A Modular Lean 4 Framework for Confluence and Strong Normalization of Lambda Calculi with Products and Sums

We present Metatheory, a comprehensive library for programming language foundations in Lean 4. The library features a modular framework for proving confluence of abstract rewriting systems using three classical proof techniques: the diamond property, Newmans lemma, and the Hindley-Rosen lemma. These are instantiated across six case studies including untyped lambda calculus, combinatory logic, term rewriting, simply typed lambda calculus, and STLC with products and sums. All theorems are fully mechanized with zero axioms or sorry statements. We provide complete proofs of de Bruijn substitution infrastructure and demonstrate strong normalization via logical relations. To our knowledge, this is the first comprehensive confluence and normalization framework for Lean 4.

💡 Research Summary

The paper presents Metatheory, a comprehensive Lean 4 library that formalizes confluence and strong normalization for a variety of lambda calculi and rewriting systems. At its core, the library defines an abstract rewriting system (ARS) interface and implements three classic confluence proof techniques within a single, reusable framework: the diamond property via parallel reduction, Newman’s Lemma for terminating systems, and the Hindley‑Rosen Lemma for commuting relations.
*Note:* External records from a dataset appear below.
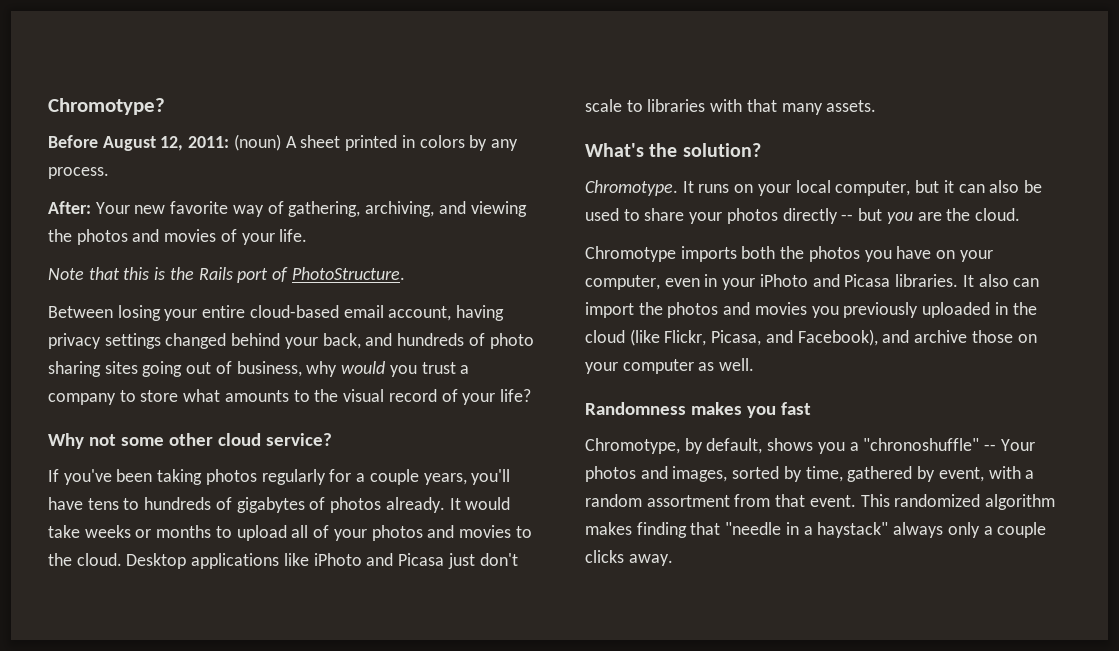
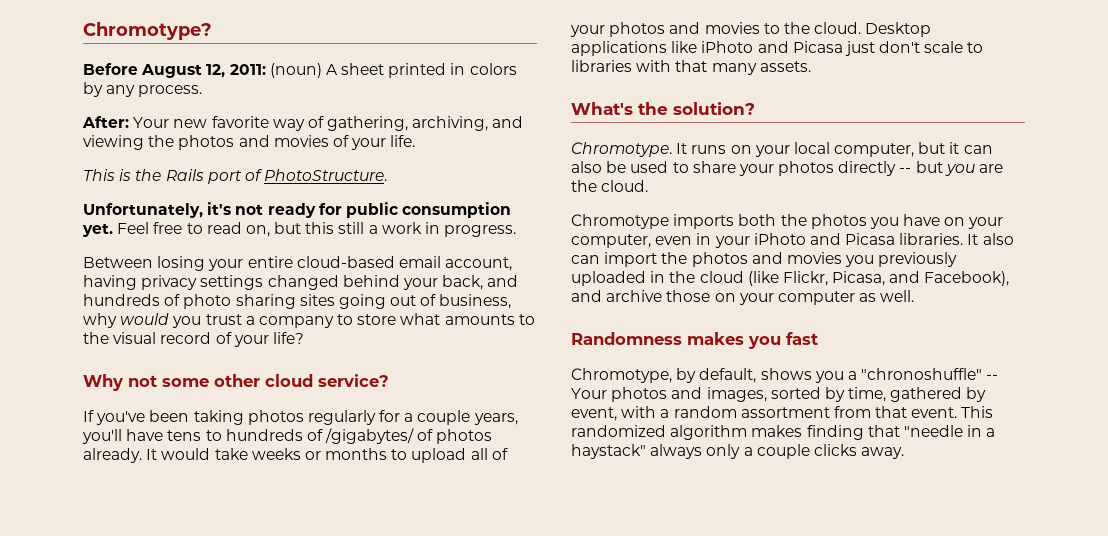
[48,267,150,280] Note that this -> [83,169,115,181] This
(405, 273) none -> [83,202,512,218] [82,222,517,237] // Unfortunately, it's not ready for public consumption yet. Feel free to read on, but this still a work in progress.
[236,497,305,513] gigabytes -> [325,428,415,444] /gigabytes/

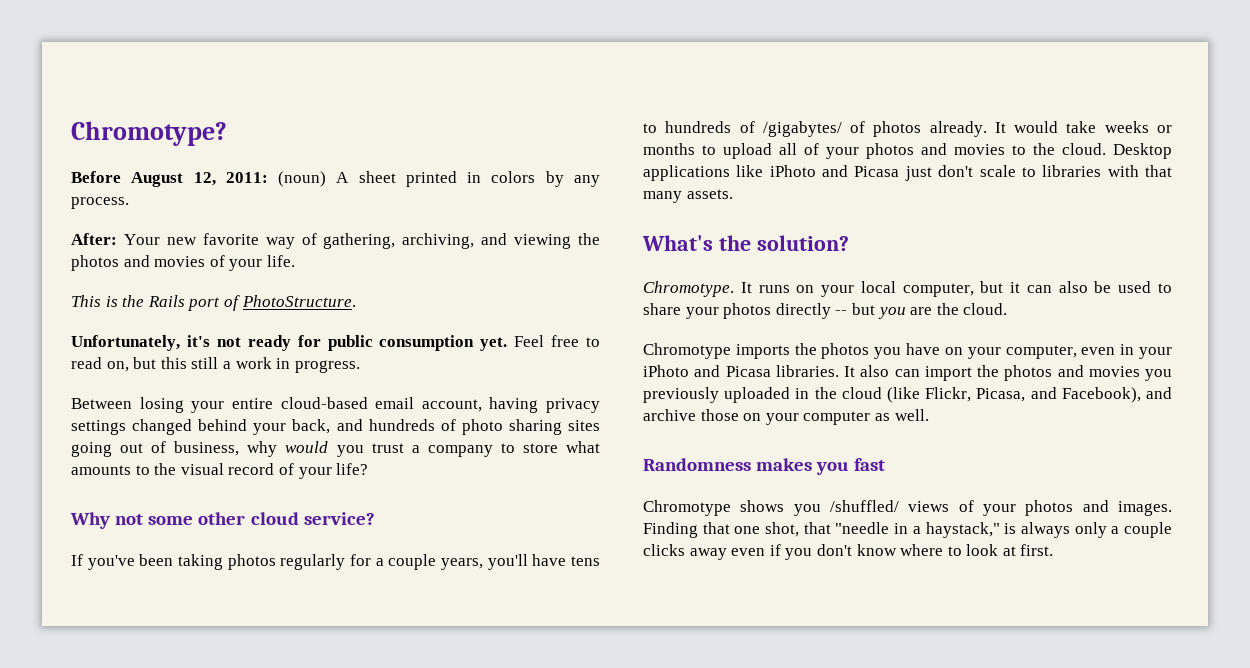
[738,214,777,226] both -> (790, 351) none
[571,368,999,383] [571,387,987,402] [571,406,994,421] [571,425,864,440] Chromotype, by default, shows you a "chronoshuffle" -- Your photos and images, sorted by time, gathered by event, with a random assortment from that event. This randomized algorithm makes finding -> [643,500,1172,516] [643,522,800,538] Chromotype shows you /shuffled/ views of your photos and images. Finding that one shot,
[571,444,646,459] haystack" -> [925,522,1017,538] haystack," is
[861,447,905,459] away. -> [689,544,1054,560] away even if you don't know where to look at first.

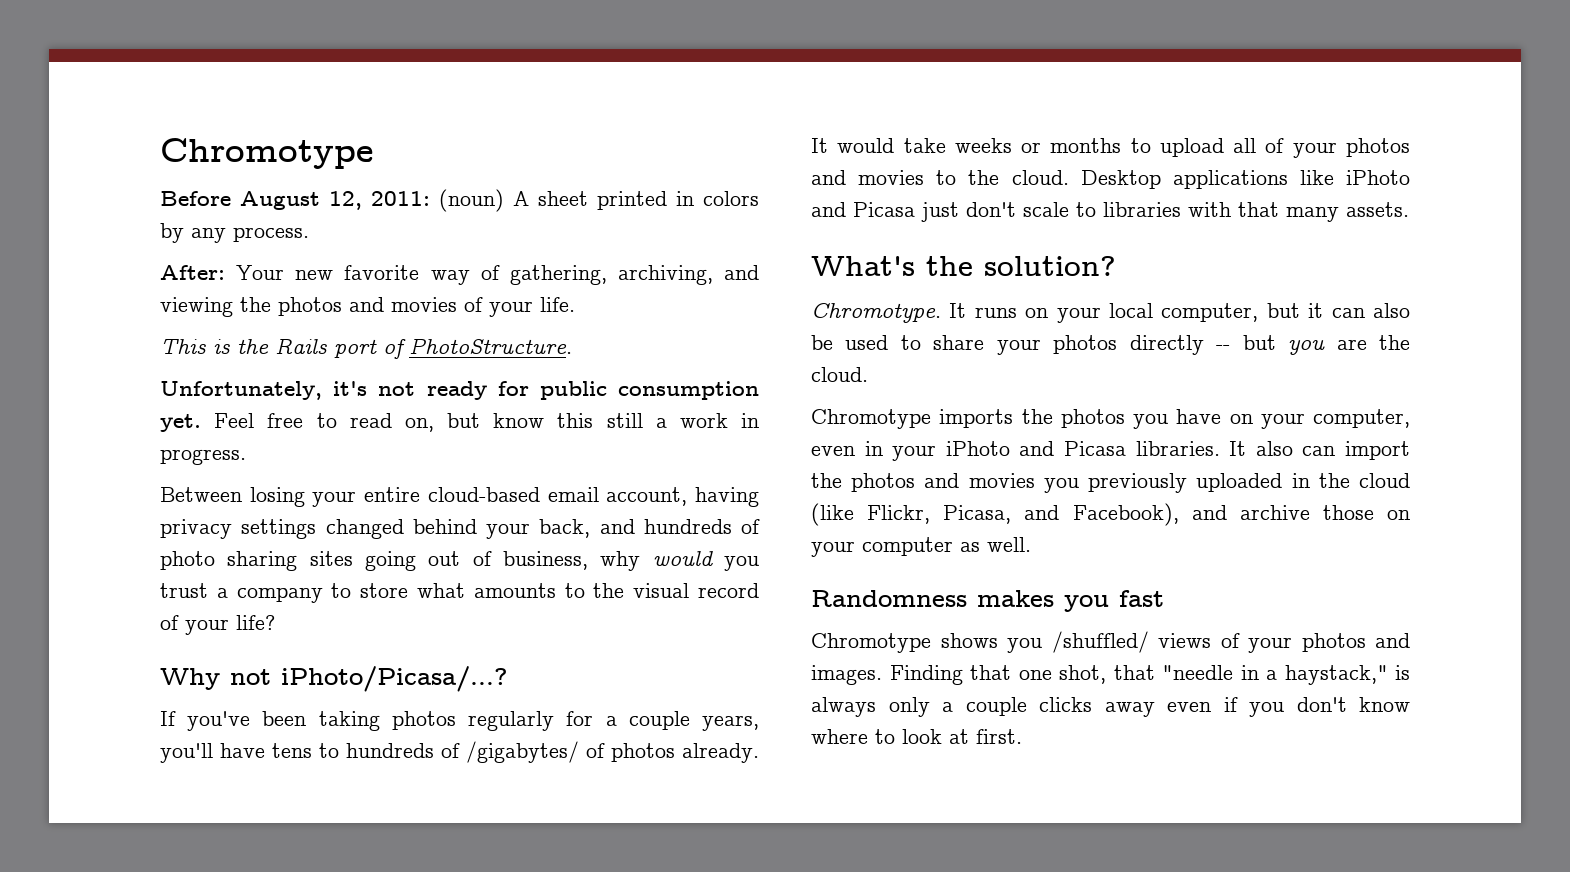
[71,121,227,146] Chromotype? -> [160,138,373,169] Chromotype
(157, 363) none -> [493,413,545,428] know
[148,512,375,525] some other cloud service? -> [281,666,508,692] iPhoto/Picasa/…?

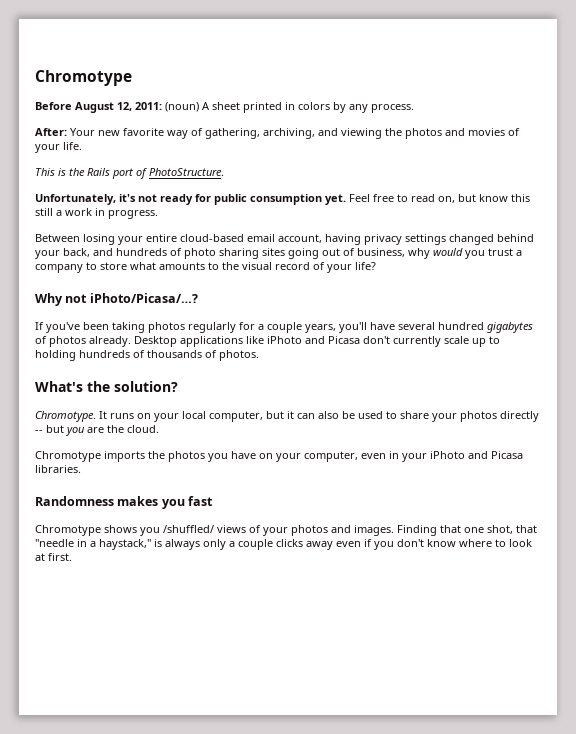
[272,741,759,763] [811,138,1410,158] [811,170,1069,185] tens to hundreds of /gigabytes/ of photos already. It would take weeks or months to upload all of your photos and movies to the cloud. -> [398,322,533,333] [35,336,131,347] several hundred gigabytes of photos already.
[921,202,1409,222] just don't scale to libraries with that many assets. -> [363,336,500,347] [35,350,259,361] don't currently scale up to holding hundreds of thousands of photos.
[1229,441,1410,460] [811,473,1410,493] [811,503,1410,526] [811,537,1031,557] It also can import the photos and movies you previously uploaded in the cloud (like Flickr, Picasa, and Facebook), and archive those on your computer as well. -> (81, 469) none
By abstracting these techniques, the authors can instantiate the same machinery across six case studies: untyped lambda calculus, combinatory logic, simple term rewriting, string rewriting, simply‑typed lambda calculus (STLC), and an extension of STLC with product (A × B) and sum (A + B) types.

The diamond‑property development follows Takahashi’s parallel reduction approach. The authors define a parallel reduction relation that contracts any subset of redexes, prove its diamond property, and then show that ordinary β‑reduction is the reflexive‑transitive closure of parallel reduction. This yields a confluence proof for the untyped λ‑calculus without any auxiliary axioms.

For systems where termination is easier to establish, the library leverages Newman’s Lemma. Termination is proved by well‑founded measures (size for arithmetic expressions, length for strings). Local confluence is obtained via critical‑pair analysis. The combination of these two facts gives a fully mechanized confluence proof for both term rewriting and string rewriting examples.

The Hindley‑Rosen Lemma is formalized to handle the union of two confluent, commuting relations. This is used, for instance, to combine β‑reduction with additional administrative reductions in the combinatory logic case study.

A substantial technical contribution is the complete de Bruijn infrastructure. The library defines shift and substitution operations on de Bruijn indices, proves the standard lemmas (identity, composition, commutation) and, crucially, a full substitution‑composition theorem. The substitution composition proof is about 90 lines of Lean code and is fully generic, handling nesting depth via a “level” parameter. This eliminates the need for any axiomatized substitution properties that are common in other formalizations.

Strong normalization is proved for STLC and its extension with products and sums using Girard’s reducibility candidates (logical relations). The reducibility predicate is defined inductively on types: base types are reducible iff they are strongly normalizing; arrow types require that the function maps reducible arguments to reducible results; product types require both projections to be reducible; sum types require the term to be strongly normalizing and that each injection reduces to a reducible component. The authors verify the three classic candidate conditions (CR1–CR3) for each type constructor. The fundamental lemma shows that well‑typed terms remain reducible under any reducible substitution, and from this the strong normalization theorem follows.

The sum‑type case is the most intricate part of the normalization proof. The case analysis construct has three subterms that can reduce independently, and its neutrality depends on the scrutinee not being an injection. The authors handle this by a triple nested induction on the strong‑normalization proofs of the scrutinee and both branches, carefully tracking how reductions propagate through the case construct.

Overall, the library consists of 10 367 lines of Lean 4 code, containing 497 theorems, with zero sorry placeholders or axioms. The largest module, STLCext (products and sums), comprises 3 828 lines and 155 theorems, reflecting the added complexity of the normalization proof.

In the related work discussion, the authors compare their effort to Coq, Isabelle, Agda, and Isabelle/HOL developments, emphasizing that Metatheory is the first to provide a unified, fully mechanized framework for both confluence (via three distinct techniques) and strong normalization (including products and sums) in Lean 4. They also note that their de Bruijn treatment is completely proved rather than axiomatized, addressing a common limitation in prior mechanizations.

The conclusion highlights the modularity of the approach, the feasibility of large‑scale metatheoretic development in Lean 4, and the lessons learned about technique selection (diamond property being broadly applicable, Newman’s Lemma simplifying terminating systems, and Hindley‑Rosen enabling combination of relations). The work demonstrates that Lean 4’s modern type theory and metaprogramming facilities are well‑suited for sophisticated programming‑language metatheory.